The storm that overwhelmed power grids and immobilized the Southern Plains carried heavy snow and freezing rain into New England and the Deep South and left behind painfully low temperatures. Wind-chill warnings extended from Canada into Mexico.

In all, at least 20 deaths were reported. Other causes included car crashes and carbon monoxide poisoning. The weather also threatened to affect the nation’s COVID-19 vaccination effort. President Joe Biden’s administration said delays in vaccine shipments and deliveries were likely.

North Carolina’s Brunswick County had little notice of the dangerous weather, and a tornado warning was not issued until the storm was already on the ground.

The National Weather Service was “very surprised how rapidly this storm intensified … and at the time of night when most people are at home and in bed, it creates a very dangerous situation,” Emergency Services Director Ed Conrow said.

In Chicago, a foot and a half (46 centimeters) of new snow forced public schools to cancel in-person classes for Tuesday. Hours earlier, along the normally balmy Gulf of Mexico, cross-country skiier Sam Fagg hit fresh powder on the beach in Galveston, Texas.

The worst U.S. power outages were in Texas, affecting more than 2 million homes and businesses. More than 250,000 people also lost power across parts of Appalachia, and another 200,000 were without electricity following an ice storm in northwest Oregon, according to poweroutage.us, which tracks utility outage reports. Four million people lost power in Mexico.

Texas officials requested 60 generators from the Federal Emergency Management Agency and planned to prioritize hospitals and nursing homes. The state opened 35 shelters to more than 1,000 occupants, the agency said.

More than 500 people sought comfort at one Houston shelter. Mayor Sylvester Turner said other warming centers were closed because they lost power.
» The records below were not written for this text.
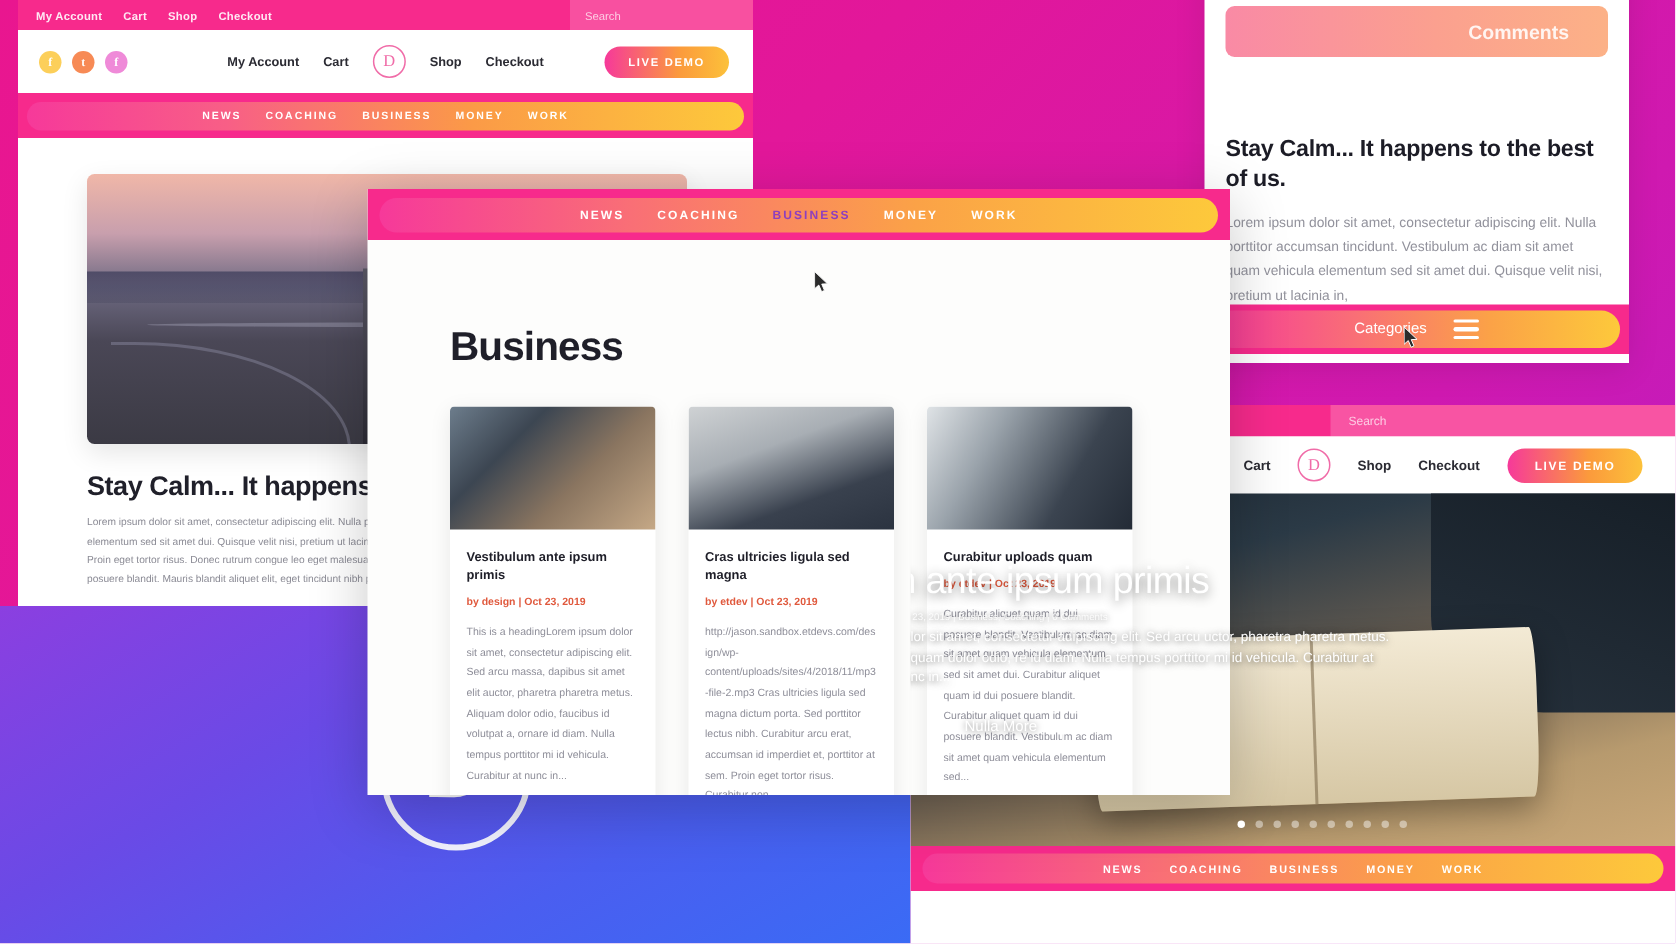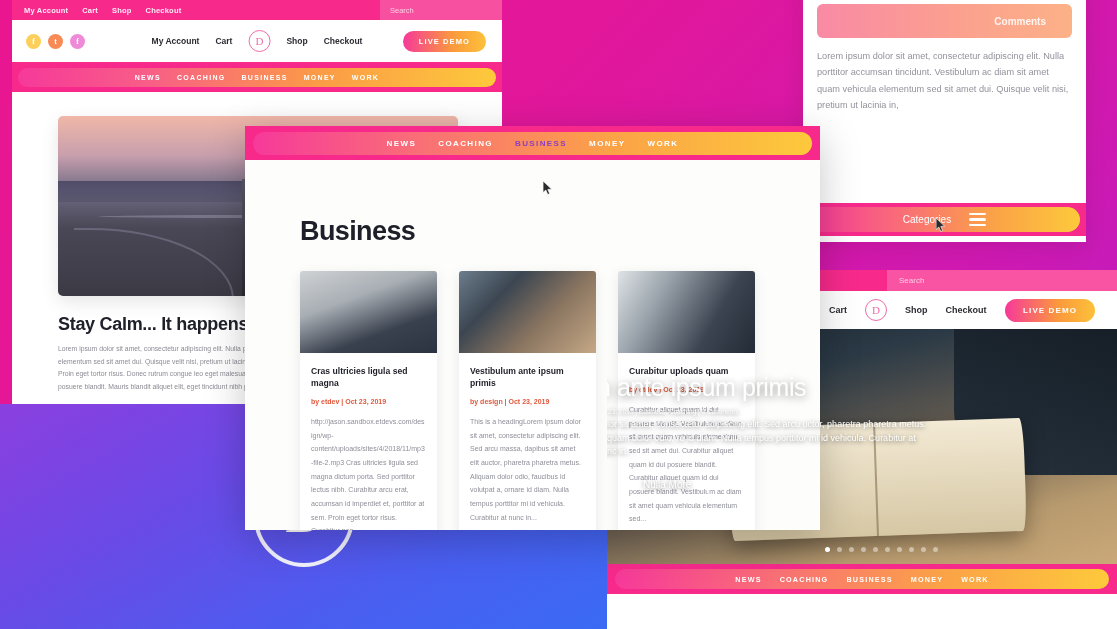--- a/index.html
+++ b/index.html
@@ -137,21 +137,21 @@
   
   .panel-right-top {
     position: absolute; left: 803px; top: -34px; width: 283px; height: 276px;
     background: #fff; box-shadow: 0 4px 20px rgba(0,0,0,.10);
   }
   .comments-tab {
     margin: 38px 14px 0 14px; height: 34px; border-radius: 6px;
     background: linear-gradient(90deg,#f98aa5 0%,#fba08f 55%,#fcb187 100%);
     display: flex; align-items: center; justify-content: flex-end; padding-right: 26px;
   }
-  .comments-tab span { color: rgba(255,255,255,.88); font-size: 10px; font-weight: 700; }
+  .comments-tab span { color: rgba(255,255,255,.88); font-size: 13px; font-weight: 700; }
   .rt-heading {
     margin: 52px 14px 0 14px; font-size: 15.5px; font-weight: 700;
     color: #1c1c26; line-height: 1.28; letter-spacing: -.2px;
   }
   .rt-body {
     margin: 10px 14px 0 14px; font-size: 9.2px; line-height: 1.78; color: #92929c;
   }
   .cat-strip {
     position: absolute; left: 803px; top: 203px; width: 283px; height: 33px;
     background: #f72a8c; display:flex; align-items:center; padding: 0 6px;
@@ -354,20 +354,21 @@
   </div>
 
   <div class="panel-divi">
     <div class="divi-logo">D</div>
   </div>
 
   <div class="panel-right-top">
     <div class="comments-tab">
       <span>Comments</span>
     </div>
+    <div class="rt-heading">Stay Calm... It happens to the best of us.</div>
     <div class="rt-body">Lorem ipsum dolor sit amet, consectetur adipiscing elit. Nulla porttitor accumsan tincidunt. Vestibulum ac diam sit amet quam vehicula elementum sed sit amet dui. Quisque velit nisi, pretium ut lacinia in,</div>
   </div>
 
   <div class="cat-strip">
     <div class="cat-strip-pill">
       <span class="label">Categories</span>
       <span class="burger">
           <i></i>
           <i></i>
           <i></i>
@@ -430,33 +431,33 @@
         <span class="active">BUSINESS</span>
         <span>MONEY</span>
         <span>WORK</span>
       </div>
     </div>
 
     <div class="pc-title">Business</div>
 
     <div class="pc-cards">
       <div class="card">
+        <div class="card-img i1"></div>
+        <div class="card-body">
+          <div class="card-title">Vestibulum ante ipsum primis</div>
+          <div class="card-meta">by design | Oct 23, 2019</div>
+          <div class="card-text">This is a headingLorem ipsum dolor sit amet, consectetur adipiscing elit. Sed arcu massa, dapibus sit amet elit auctor, pharetra pharetra metus. Aliquam dolor odio, faucibus id volutpat a, ornare id diam. Nulla tempus porttitor mi id vehicula. Curabitur at nunc in...</div>
+        </div>
+      </div>
+      <div class="card">
         <div class="card-img i2"></div>
         <div class="card-body">
           <div class="card-title">Cras ultricies ligula sed magna</div>
           <div class="card-meta">by etdev | Oct 23, 2019</div>
           <div class="card-text">http://jason.sandbox.etdevs.com/design/wp-content/uploads/sites/4/2018/11/mp3-file-2.mp3 Cras ultricies ligula sed magna dictum porta. Sed porttitor lectus nibh. Curabitur arcu erat, accumsan id imperdiet et, porttitor at sem. Proin eget tortor risus. Curabitur non...</div>
-        </div>
-      </div>
-      <div class="card">
-        <div class="card-img i1"></div>
-        <div class="card-body">
-          <div class="card-title">Vestibulum ante ipsum primis</div>
-          <div class="card-meta">by design | Oct 23, 2019</div>
-          <div class="card-text">This is a headingLorem ipsum dolor sit amet, consectetur adipiscing elit. Sed arcu massa, dapibus sit amet elit auctor, pharetra pharetra metus. Aliquam dolor odio, faucibus id volutpat a, ornare id diam. Nulla tempus porttitor mi id vehicula. Curabitur at nunc in...</div>
         </div>
       </div>
       <div class="card">
         <div class="card-img i3"></div>
         <div class="card-body">
           <div class="card-title">Curabitur uploads quam</div>
           <div class="card-meta">by etdev | Oct 23, 2019</div>
           <div class="card-text">Curabitur aliquet quam id dui posuere blandit. Vestibulum ac diam sit amet quam vehicula elementum sed sit amet dui. Curabitur aliquet quam id dui posuere blandit. Curabitur aliquet quam id dui posuere blandit. Vestibulum ac diam sit amet quam vehicula elementum sed...</div>
         </div>
       </div>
After losing power Monday, Natalie Harrell said she, her boyfriend and four kids sheltered at a Gallery Furniture store in Houston. The warming center at the store provided people with food, water and power to charge essential electronics.

“It’s worse than a hurricane,” Harrell said. “I think we are going to be more days without light, that is what it seems like.”

Utilities from Minnesota to Texas implemented rolling blackouts to ease the burden on power grids straining to meet extreme demand for heat and electricity.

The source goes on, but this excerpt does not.